Mix all ingredients 1-9 and set in fridge for 24 hrs. Add steps 2 through 9 into the meat again and mix. let sit in fridge for another 24 hrs. fill into fibrous non edible casings and smoke til internal temp reaches 155 degrees.


----------



## coyote1 (Jan 2, 2012)

sounds good i will be waiting


----------



## johnnie walker (Jan 2, 2012)

Anticapation. Oh wait a minute. I'll be checking back looking for more QVeiw.


----------



## fpnmf (Jan 2, 2012)

>>>>>I'll be doing a 10 lb chub of 90/20

Hows that work??

Craig


----------



## coyote1 (Jan 2, 2012)

I was waiting for some one to catch that to


----------



## boykjo (Jan 3, 2012)

fpnmf said:


> >>>>>I'll be doing a 10 lb chub of 90/20
> 
> Hows that work??
> 
> Craig




I always put 110 percent effort into my sausage craig...............


----------



## SmokinAl (Jan 3, 2012)

We'll be here!


----------



## mballi3011 (Jan 3, 2012)

Now this is one thread I'm gonna be watching very closely. Joe you have my respect in the sausage making world and the last time I was in New York I went to a smoke house that is the oldest in Staten Island and they had the BEST salami that I have ever eaten. If there is anyone that could make salsmi like them I believe it is YOU. So you make and give me the recipe and then I'll be able to make for myself. I have the untmost faith in you.


----------



## fpnmf (Jan 3, 2012)

boykjo said:


> I always put 110 percent effort into my sausage craig...............

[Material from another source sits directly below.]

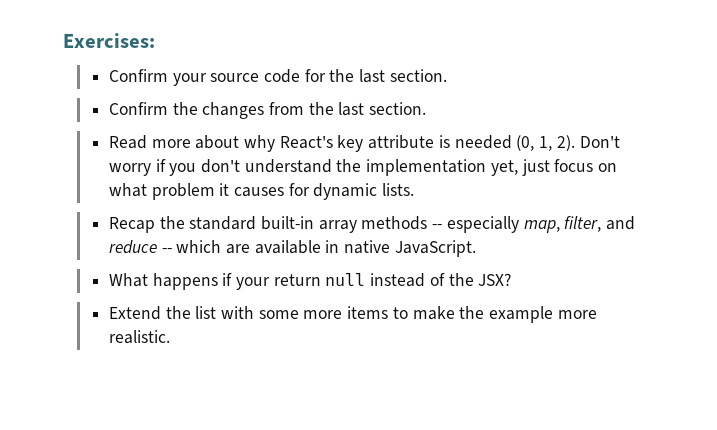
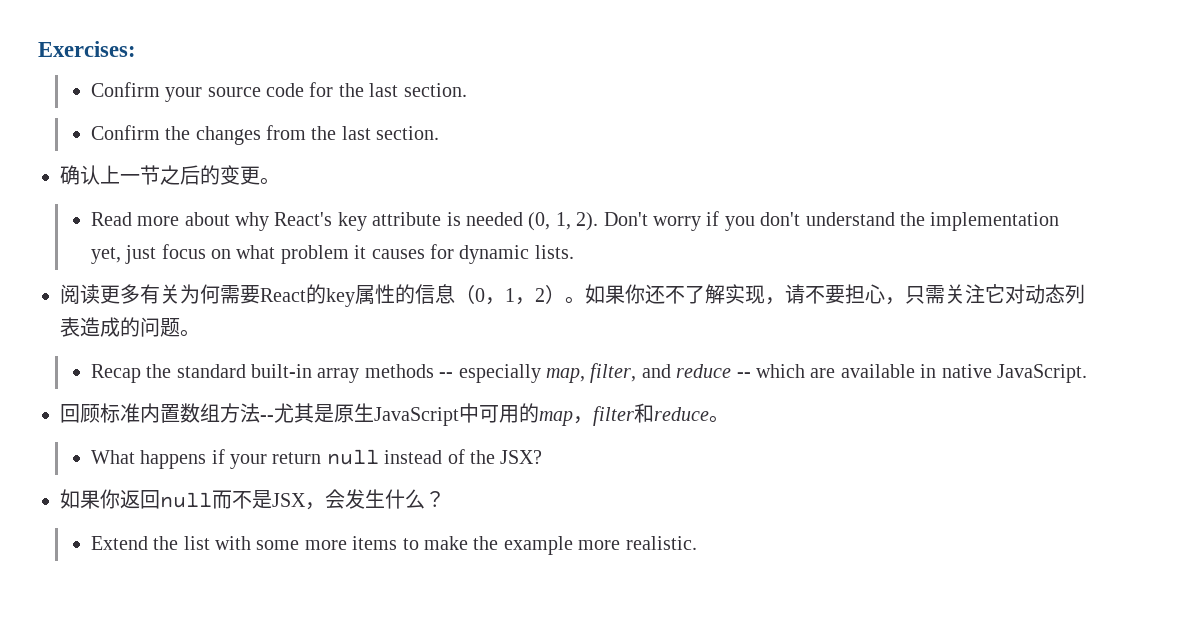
(427, 108) none -> [60,165,280,185] // 确认上一节之后的变更。
(415, 189) none -> [60,284,1085,307] [60,317,200,337] // 阅读更多有关为何需要React的key属性的信息（0，1，2）。如果你还不了解实现，请不要担心，只需关注它对动态列表造成的问题。
(476, 248) none -> [60,403,729,426] // 回顾标准内置数组方法--尤其是原生JavaScript中可用的map，filter和reduce。
(512, 279) none -> [60,489,445,510] // 如果你返回null而不是JSX，会发生什么？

Whew...now it makes sense...

  Craig


----------



## jrod62 (Jan 3, 2012)

cant wait to see the rest of the Q-Views


----------



## BGKYSmoker (Jan 3, 2012)

Very nice Joe

I will start these larger sausages around April prepping for the June BBQ here.


----------



## africanmeat (Jan 3, 2012)

i am here and waiting


----------



## driedstick (Jan 3, 2012)

I've made the same thing (close to ingredints) I put in some fennel, mustard seeds, ect.

but just made into loaves and smoked

THESE are really good can't wait for the pics,

Good luck on your smoke


----------



## boykjo (Jan 5, 2012)

Two day double cure is over so I stuffed them in fibrous casings. Cut them in half to make them smaller and so they dont hang down by the burner......

The little water I used in the mix to distribute the seasonings had evaporated and the meat had become very stiff. I am not adding water to the meat to make it softer to push through, just my preference....







stuffer packed and ready to go....  Get try my Stainless steel stuffing tube I made for the first time







All stuffed. Looks like I have just a little over 10 lbs. I started out with 9.6 lbs I'll weigh them after the smoke







Fired up the AMNPS  with hickory and Into the smoker for a two hr smoke with no heat then I'll fire it up and start about 130. Thats about as low as I can go in cold temperatures







*I would like to give a big thanks to Todd Johnson.* I ordered some dust for my amns and when I opened the box there was a AMNPS with two 5 lb bags of pellets with my order. What a great surprise christmas gift....... Once again Todd is top shelf..........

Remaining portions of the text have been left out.